_Records for the task_
◇ ◇ ◇
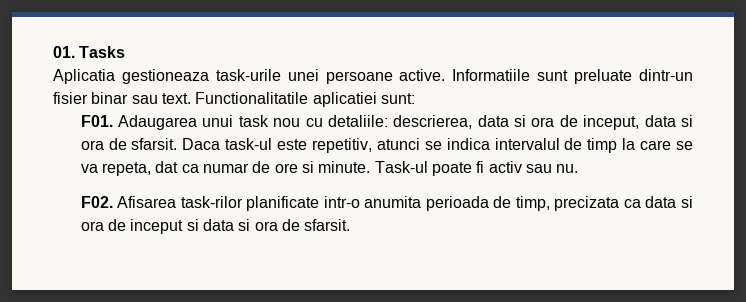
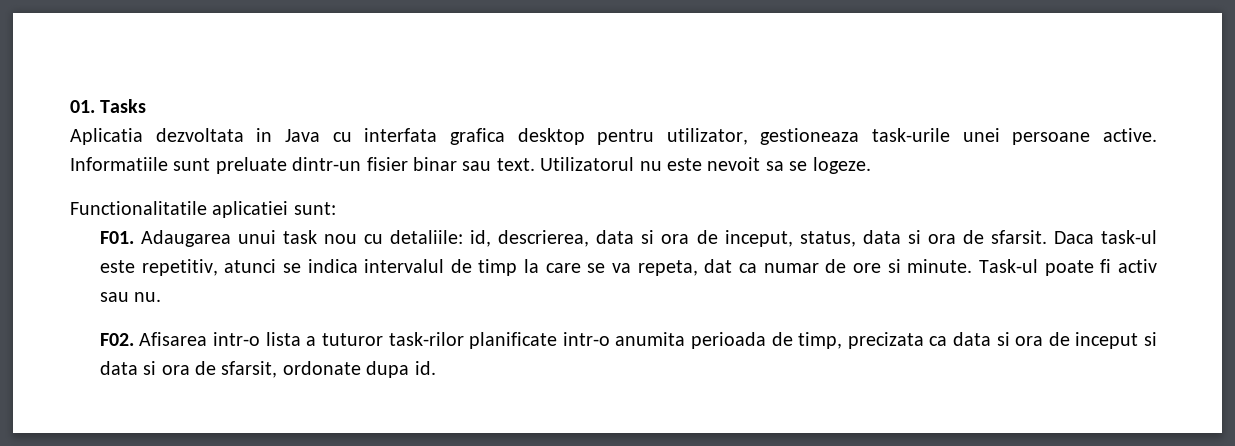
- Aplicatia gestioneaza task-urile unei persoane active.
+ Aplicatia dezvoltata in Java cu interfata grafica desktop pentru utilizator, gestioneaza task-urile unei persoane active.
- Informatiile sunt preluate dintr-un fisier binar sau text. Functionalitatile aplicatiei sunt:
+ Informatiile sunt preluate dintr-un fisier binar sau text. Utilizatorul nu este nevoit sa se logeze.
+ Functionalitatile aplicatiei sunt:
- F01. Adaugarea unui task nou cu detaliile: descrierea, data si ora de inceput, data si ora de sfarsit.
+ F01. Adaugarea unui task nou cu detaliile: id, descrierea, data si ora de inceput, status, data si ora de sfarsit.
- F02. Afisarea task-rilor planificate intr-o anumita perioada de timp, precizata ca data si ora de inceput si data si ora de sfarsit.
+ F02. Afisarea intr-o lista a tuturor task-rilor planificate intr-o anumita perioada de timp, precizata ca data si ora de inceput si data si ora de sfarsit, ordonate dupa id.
◇ ◇ ◇
Report the number of lines in the entries that hold the word "data". Nothing else is wanted.

4